А уж как долго прозаик будет искать, никому не ведомо.
– Михаил знал об этой ситуации, он рассказал Павлу Ивановичу историю Липы, попросил друга: «Давай оформим Олимпиаду твоим редактором. Ты навсегда избавишься от завистливых баб, которые портят рукописи. А Липа получит зарплату. Только поставь условие: «Ильина занимается исключительно мною». Чтобы ей еще кого-то не подсунули. Липа слово «мама» с ошибкой пишет». Подушкин пожалел женщину и стал ей активно помогать. Как?

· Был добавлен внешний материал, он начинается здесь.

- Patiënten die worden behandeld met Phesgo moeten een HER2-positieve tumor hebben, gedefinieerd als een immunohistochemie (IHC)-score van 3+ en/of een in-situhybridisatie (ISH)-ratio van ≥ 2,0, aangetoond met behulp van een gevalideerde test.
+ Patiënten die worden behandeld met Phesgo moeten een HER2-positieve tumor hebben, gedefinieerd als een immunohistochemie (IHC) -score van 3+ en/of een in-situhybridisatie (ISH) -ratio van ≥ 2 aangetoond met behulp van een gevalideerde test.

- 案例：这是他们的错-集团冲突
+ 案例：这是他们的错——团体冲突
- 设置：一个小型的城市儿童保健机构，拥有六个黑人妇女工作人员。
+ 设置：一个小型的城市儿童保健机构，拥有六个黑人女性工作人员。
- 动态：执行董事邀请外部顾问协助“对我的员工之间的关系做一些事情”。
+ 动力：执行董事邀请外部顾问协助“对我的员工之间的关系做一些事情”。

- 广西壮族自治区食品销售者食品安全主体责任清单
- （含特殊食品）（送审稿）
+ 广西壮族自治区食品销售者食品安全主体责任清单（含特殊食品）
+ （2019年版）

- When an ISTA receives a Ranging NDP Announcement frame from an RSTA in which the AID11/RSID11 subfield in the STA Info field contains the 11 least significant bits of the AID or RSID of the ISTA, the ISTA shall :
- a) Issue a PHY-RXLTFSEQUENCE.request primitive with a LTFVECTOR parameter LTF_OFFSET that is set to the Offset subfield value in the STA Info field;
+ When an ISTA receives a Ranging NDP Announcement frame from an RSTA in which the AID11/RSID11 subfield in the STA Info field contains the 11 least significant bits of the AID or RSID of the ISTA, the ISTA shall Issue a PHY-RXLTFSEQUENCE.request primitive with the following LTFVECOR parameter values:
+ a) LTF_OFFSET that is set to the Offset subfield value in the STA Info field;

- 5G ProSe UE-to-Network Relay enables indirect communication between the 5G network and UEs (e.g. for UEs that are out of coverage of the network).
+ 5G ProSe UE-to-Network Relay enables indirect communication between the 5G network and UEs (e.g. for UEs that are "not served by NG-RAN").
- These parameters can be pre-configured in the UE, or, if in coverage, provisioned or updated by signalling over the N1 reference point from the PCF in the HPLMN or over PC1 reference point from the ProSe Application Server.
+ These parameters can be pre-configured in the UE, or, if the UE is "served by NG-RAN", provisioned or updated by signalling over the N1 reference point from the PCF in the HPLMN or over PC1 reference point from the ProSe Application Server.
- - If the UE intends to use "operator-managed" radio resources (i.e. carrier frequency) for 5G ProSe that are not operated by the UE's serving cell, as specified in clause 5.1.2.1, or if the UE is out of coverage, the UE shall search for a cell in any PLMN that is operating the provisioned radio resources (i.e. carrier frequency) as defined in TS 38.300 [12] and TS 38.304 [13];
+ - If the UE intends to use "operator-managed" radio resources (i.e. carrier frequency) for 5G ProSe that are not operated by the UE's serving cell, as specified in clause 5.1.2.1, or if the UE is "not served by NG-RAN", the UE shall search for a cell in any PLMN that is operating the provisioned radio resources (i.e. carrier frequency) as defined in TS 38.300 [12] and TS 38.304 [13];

Мавра вытянула руку и начала загибать пальцы:
– Первое. Устроил ее в институт на заочное отделение, сам занимался с дурой, учил ее русскому языку. Второе. Выбил ей квартиру, и она, слава богу, от нас с Мишей уехала. Третье. Давал ей денег. Надо признать, что Олимпиада взялась за ум. Она стала вести себя достойно, не отпускала далеко сына. После смерти Павла Ивановича сестра устроилась в какое-то ПТУ, не помню его название, преподавала там русский язык и литературу. И что интересно! Пока Миша был жив, пока он был секретарем Союза писателей, Липа постоянно вертелась в нашем доме, сидела за столом вместе с гостями, всячески подчеркивая: я сестра жены Михаила. Но на его похороны она не пришла и звонить мне перестала. Ну зачем ей вдова? Потом Николетта, которая тоже овдовела, сообщила мне, что Липа нашла себе нового покровителя, Николая Димкина!
– Что? – подпрыгнула Татьяна. – Нашего с Яковом отца?
– Верно, – согласилась Мавра. – Никки всегда знала о всех правду. И у нее был особый интерес к Олимпиаде.
Ильина повернулась ко мне:
– Ваня, прости! Я не хотела говорить тебе правду. Но в этой запутанной истории все так тесно и неожиданно переплелось. Придется сообщить нечто для тебя неприятное.
– Говорите, – кивнул я, – весь внимание.